Looking at the impact of American Media on the family and how, as believers, we are to respond.

Tuesday, December 06, 2005

What time are we meeting?

Hey guys,

Was it Tues 11 or 1?

Monday, December 05, 2005

To borrow a phrase from Etta James "At Last!"

Steve,
I find it relatively impossible to embrace a culture in which you are not connected. Sure I can say I feel bad for the homeless and I can spend a night in a cardboard box in the middle of my college campus to raise money for a homeless shelter but the next night I can climb into my nice warm lofted dorm room bed with heat and high speed internet and feel better about my self thinking I really understand what it's like. However in that one night never felt the totally loss of hope, knowing it couldn't get any better because I couldn't get a job because I didn't have a place to get ready for any type of interview or that in less than 3 months there will be 4 feet of snow on the ground and it will drop below Zero at night and I may freeze to death. Then two weeks later I'm walking down 8th street in Holland, MI to JP's coffee house and someone asks me for some change and I tell them I don't have any because I need that $5 to buy a Venti Black Squirrel with a double shot of espresso. Your point about motives and actions is a good one and yet I can't help the instant anger that I feel when people sympathize with terrorists (American flags flying and God bless America blaring) and yet I see your point that someone who could do such a thing as give up their own life for a cause must have felt terrorized in their own way somehow. Please do not get me wrong; there is no excuse for an act of terrorism EVER! but there is still a small ounce of human in everyone is there not? It is that ounce of human that I feel we, as Jesus followers have to find.

Speaking of the homeless I hope Mr. Potato Head found a good home...

Sunday, December 04, 2005

Tenth week

David,
I agree that there is nothing more hypocritical than intentionally not engaging in transformation when the possibility is here.
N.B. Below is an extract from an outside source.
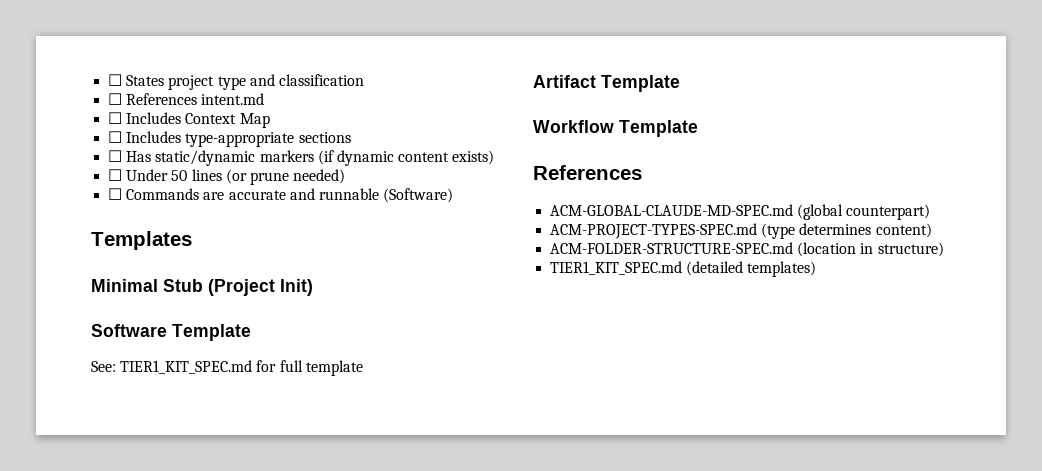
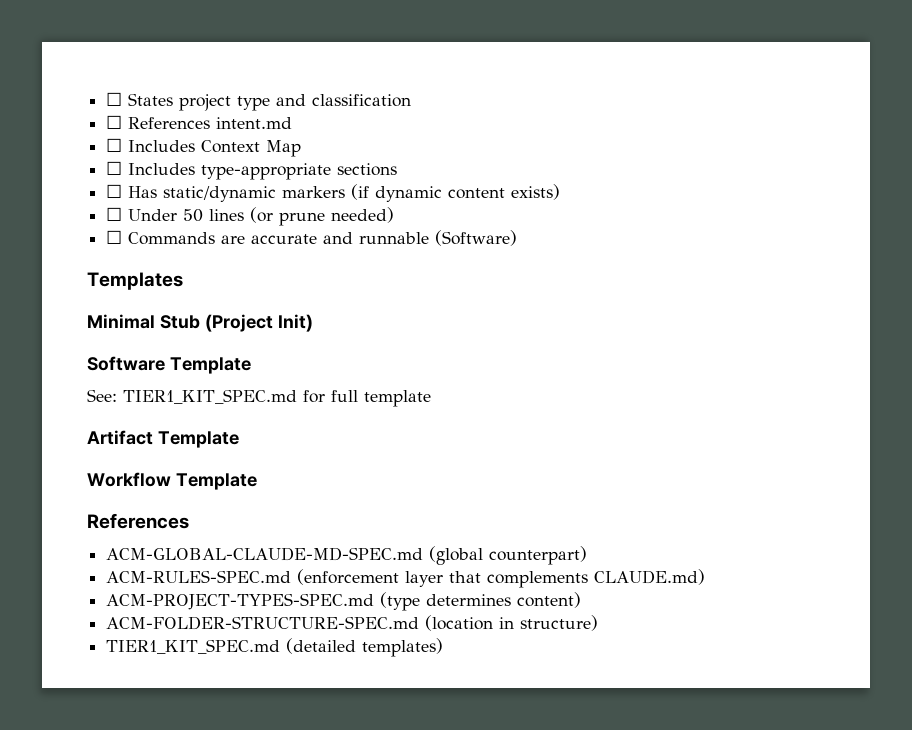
+ ACM-RULES-SPEC.md (enforcement layer that complements CLAUDE.md)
However, I have come to expect that from media and the majority of journalists. It is more obvious than ever that the integrity of our avenues of information has been breeched by partisonship, hidden agendas, and pride. Unfortunately, before this most recent discovery, millions of poeple came to expect this same breech of the church, and it's only gettign worse. With the sexual scandals in the Catholic Church and the political connections in the Protestant Church, people are sceptical of believers and the institution. It seems to me that alot of the discussion in class has been to ditch the institution so that we can save the integrty of the individual believers. What do you think? how do you propose we as the church respond to the scepticism of our intentions? how do we rebuild trust in a society where ti has been depleted?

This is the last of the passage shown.